Where had the flesh and blood McGee gone?

She heard the door click behind her, turned around to tell Tony of the mark. Then she froze.

* * *

…

_"Twenty one hours now, Agent Gibbs."_

"Where is he?"

_"Who?"_

"Agent McGee. What did you do to him."

_"Oh, him? He's dead."_

"...You're lying."

_"Ask your agents. They're at his house now."_

"He is not dead."

"Hmm. Feel it in your gut, Gibbs?"

"If he were dead, the deadline is irrelevant."

_"You've misunderstood the nature of the deadline, Gibbs. That's how long until the last phonecall. That'll be when I tell you the last of your agents are dead."_

"…Who are you?"

_"You have to be more careful with your questions. You only get one. That better not be it."_

...

_"Twenty hours and thirty minutes. You have fun now."_

* * *

No car.  
Not even a grease spot.

He climbs slowly up the stairs, hesitating to return to that room. Then the thing that bothers him most causes him to pause on the second flight of stairs.

It's never him

It's never McGee. He who somehow avoids being the one who gets hurt, probably because the universe knows that of all of them, he deserves it least.

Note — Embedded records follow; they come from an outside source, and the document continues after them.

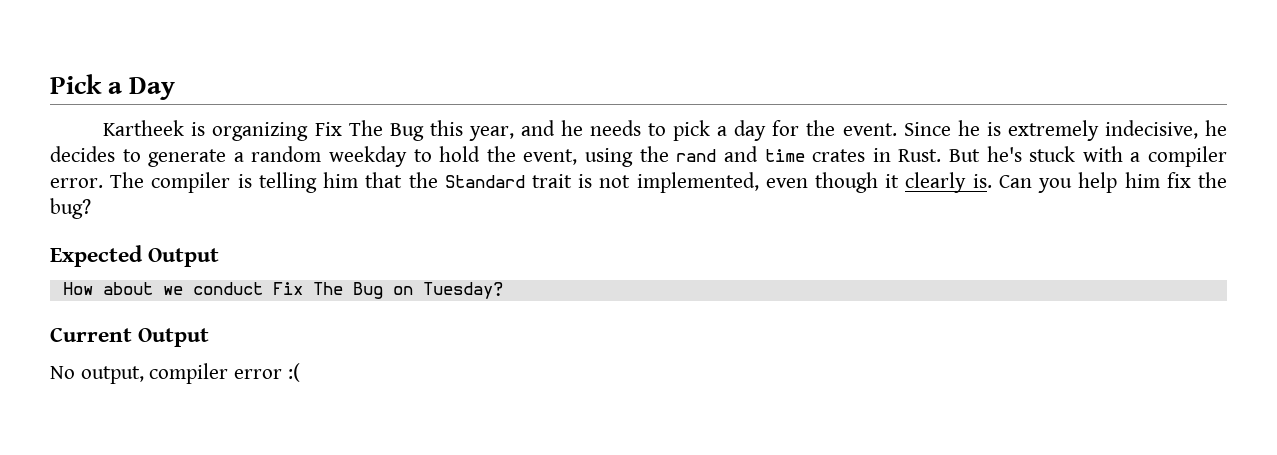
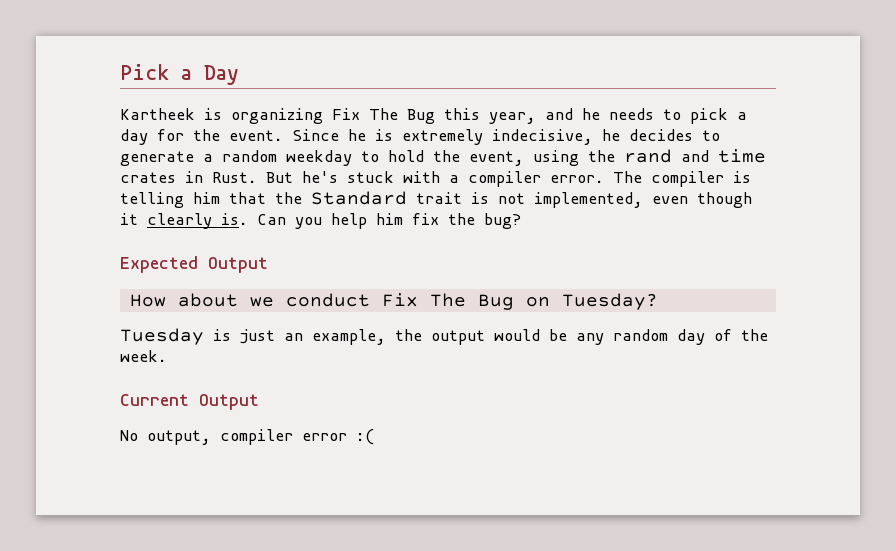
+ Tuesday is just an example, the output would be any random day of the week.

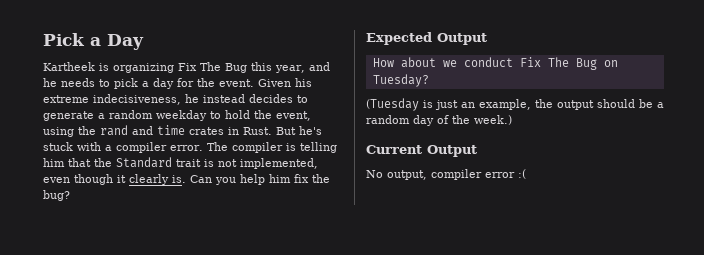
- Since he is extremely indecisive, he decides to generate a random weekday to hold the event, using the rand and time crates in Rust.
+ Given his extreme indecisiveness, he instead decides to generate a random weekday to hold the event, using the rand and time crates in Rust.
- Tuesday is just an example, the output would be any random day of the week.
+ (Tuesday is just an example, the output should be a random day of the week.)

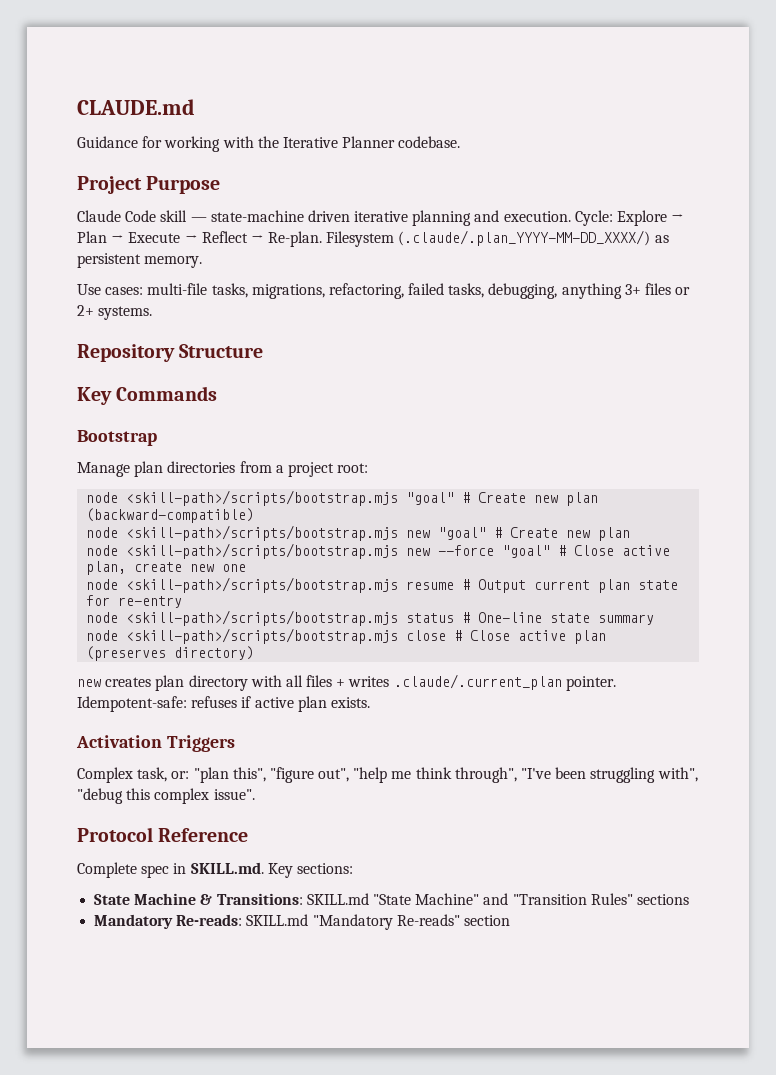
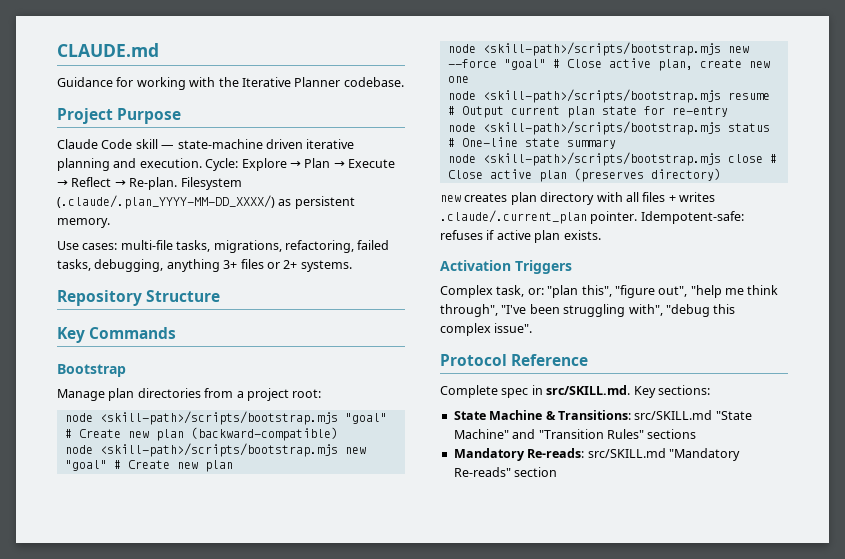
- Complete spec in SKILL.md. Key sections:
+ Complete spec in src/SKILL.md. Key sections:
- State Machine & Transitions: SKILL.md "State Machine" and "Transition Rules" sections
+ State Machine & Transitions: src/SKILL.md "State Machine" and "Transition Rules" sections
- Mandatory Re-reads: SKILL.md "Mandatory Re-reads" section
+ Mandatory Re-reads: src/SKILL.md "Mandatory Re-reads" section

But yet, somehow, it is always Gibbs; he is the target, always. They are convenient dogs to kill to prove a point. He saw her die in front of his eyes, and now its happening all over again.

Maybe he was an easy target… no. Not an easy target. Not anymore. But he must have been important, they must have needed him out of the way.

He's just coming out the door to McGee's floor when he hears the gunshot.

There is a sudden flash of heat on his face; then he's running, gun already out (_why did you leave her?_) as he throws open the door.

They're on the floor. Ziva and some strange man. He has a sudden moment of reflection that this must have been how it looked when she found him with Michael Rivkin. Judging by the man and the hole she blew in his chest, he's equally doomed.

Ziva struggles to her feet, clutching her bleeding side. The man still grips the knife, edge glowing red.

* * *

"Ziva, you're—"

"I am fine. You, talk."

"Heheh..."

"You heard her."

"You s… shouldn't have p-pissed him off like that."

"Who?"

"Heh. Heheheh."

"Where is he?"

"We killed him, Anthony DiNozzo. Agent McGee is dead."


	2. Part II

**- PART II -**

It's getting hard to hold onto the walls; his clothes are getting heavy. He sucks in a breath and tries to float, but they drag him down and he panics.

He can't climb out. He tried it, nearly broke his fingers doing it too – there's no grip on the walls. If he could see, maybe, then he could find the best rocks, but it's just the pads of his fingers and he thinks he might be stuck down here.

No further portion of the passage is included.